En s’interrogeant sur les origines du langage humain, il faut d’abord préciser quelle est la question. La question n’est pas de savoir comment les langues se sont progressivement développées au fil du temps pour devenir les langues du monde actuel. Il s’agit plutôt de savoir comment l’espèce humaine s’est développée au fil du temps pour que nous – et non nos plus proches parents, les chimpanzés et les bonobos – soyons devenus capables d’utiliser le langage.
Et quel développement étonnant ce fut ! Aucun autre système de communication naturel n’est comparable au langage humain. Le langage humain peut exprimer des pensées sur un nombre illimité de sujets (la météo, la guerre, le passé, l’avenir, les mathématiques, les ragots, les contes de fées, comment réparer l’évier…). Il peut être utilisé non seulement pour transmettre des informations, mais aussi pour solliciter des informations (questions) et pour donner des ordres. Contrairement à tout autre système de communication animale, il contient une expression pour la négation – ce qui n’est pas le cas. Toute langue humaine possède un vocabulaire de plusieurs dizaines de milliers de mots, construits à partir de plusieurs dizaines de sons vocaux. Les locuteurs peuvent construire un nombre illimité d’expressions et de phrases à partir de mots et d’une petite collection de préfixes et de suffixes, et le sens des phrases est construit à partir du sens des mots individuels. Ce qui est encore plus remarquable, c’est que chaque enfant au développement typique apprend l’ensemble du système en entendant les autres l’utiliser.
Les systèmes de communication des animaux, en revanche, ont typiquement au plus quelques dizaines d’appels distincts, et ils ne sont utilisés que pour communiquer des questions immédiates telles que la nourriture, le danger, la menace ou la réconciliation. De nombreux types de significations véhiculées par la communication des chimpanzés ont des équivalents dans le « langage corporel » humain. Pour les animaux qui utilisent des combinaisons de cris (comme certains oiseaux chanteurs et certaines baleines), les significations des combinaisons ne sont pas constituées des significations des parties (bien qu’il existe de nombreuses espèces qui n’ont pas encore été étudiées). Et les tentatives d’enseigner aux singes une version du langage humain, bien que fascinantes, n’ont donné que des résultats rudimentaires. Les propriétés du langage humain sont donc uniques dans le monde naturel.

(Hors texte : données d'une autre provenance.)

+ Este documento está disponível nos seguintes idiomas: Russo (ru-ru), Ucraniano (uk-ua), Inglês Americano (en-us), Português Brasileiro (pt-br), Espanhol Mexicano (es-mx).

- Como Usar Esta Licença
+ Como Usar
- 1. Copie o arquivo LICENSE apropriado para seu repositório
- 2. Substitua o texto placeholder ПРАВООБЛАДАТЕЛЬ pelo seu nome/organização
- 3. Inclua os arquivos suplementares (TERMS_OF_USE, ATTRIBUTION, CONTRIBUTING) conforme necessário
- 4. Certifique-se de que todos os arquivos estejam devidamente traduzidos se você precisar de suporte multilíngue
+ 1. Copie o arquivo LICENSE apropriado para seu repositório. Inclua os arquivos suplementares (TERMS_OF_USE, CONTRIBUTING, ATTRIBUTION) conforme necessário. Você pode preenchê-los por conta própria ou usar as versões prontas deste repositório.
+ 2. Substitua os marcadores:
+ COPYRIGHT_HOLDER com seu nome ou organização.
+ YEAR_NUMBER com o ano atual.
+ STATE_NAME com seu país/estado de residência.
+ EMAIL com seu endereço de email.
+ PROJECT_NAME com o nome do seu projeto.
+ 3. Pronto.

Comment en sommes-nous arrivés là ? Toutes les langues actuelles, y compris celles des cultures de chasseurs-cueilleurs, ont beaucoup de mots, peuvent être utilisées pour parler de n’importe quoi sous le soleil, et peuvent exprimer la négation. Aussi loin que nous ayons des traces écrites du langage humain – environ 5 000 ans – les choses se ressemblent fondamentalement. Les langues changent progressivement au fil du temps, parfois en raison de l’évolution de la culture et des modes, parfois en réponse au contact avec d’autres langues. Mais l’architecture de base et le pouvoir expressif du langage restent les mêmes.
La question, alors, est de savoir comment les propriétés du langage humain ont pris naissance. Évidemment, il ne pouvait pas s’agir d’une bande d’hommes des cavernes assis autour et décidant d’inventer un langage, puisque pour le faire, ils auraient dû avoir un langage pour commencer ! Intuitivement, on pourrait supposer que les hominidés (ancêtres de l’homme) ont commencé par grogner, hululer ou crier et que, « progressivement », cela s’est « en quelque sorte » transformé en la sorte de langage que nous avons aujourd’hui. (Ces spéculations étaient si répandues il y a 150 ans qu’en 1866, l’Académie française a interdit les communications sur les origines du langage). Le problème réside dans le « progressivement » et le « en quelque sorte ». Les chimpanzés grognent, hululent et crient aussi. Qu’est-il arrivé aux humains au cours des quelque 6 millions d’années qui se sont écoulées depuis que les lignées des hominidés et des chimpanzés ont divergé, et quand et comment la communication des hominidés a-t-elle commencé à avoir les propriétés du langage moderne ?
Bien sûr, de nombreuses autres propriétés que le langage différencient les humains des chimpanzés : des extrémités inférieures adaptées à la marche et à la course debout, des pouces opposables, l’absence de pilosité corporelle, des muscles plus faibles, des dents plus petites – et des cerveaux plus gros. Selon la pensée actuelle, les changements cruciaux pour le langage n’étaient pas seulement dans la taille du cerveau, mais dans son caractère : les types de tâches qu’il est adapté à faire – pour ainsi dire, le « logiciel » dont il est équipé. La question de l’origine du langage repose donc sur les différences entre les cerveaux de l’homme et du chimpanzé, sur le moment où ces différences sont apparues et sur les pressions évolutives qu’elles ont subies.
Que cherchons-nous ?
La difficulté fondamentale de l’étude de l’évolution du langage est que les preuves sont si rares. Les langues parlées ne laissent pas de fossiles, et les crânes fossiles ne nous renseignent que sur la forme et la taille globales des cerveaux des hominidés, pas sur ce que ces cerveaux pouvaient faire. La seule preuve définitive dont nous disposons est la forme du conduit vocal (la bouche, la langue et la gorge) : Jusqu’à l’apparition de l’homme moderne, il y a environ 100 000 ans, la forme du conduit vocal des hominidés ne permettait pas d’obtenir la gamme moderne de sons vocaux. Mais cela ne signifie pas que le langage a nécessairement commencé à cette époque. Les premiers hominidés auraient pu avoir une sorte de langage utilisant une gamme plus restreinte de consonnes et de voyelles, et les modifications du conduit vocal n’auraient eu pour effet que de rendre la parole plus rapide et plus expressive. Certains chercheurs proposent même que le langage a commencé comme une langue des signes, puis est passé (progressivement ou soudainement) à la modalité vocale, laissant la gestuelle moderne comme un résidu.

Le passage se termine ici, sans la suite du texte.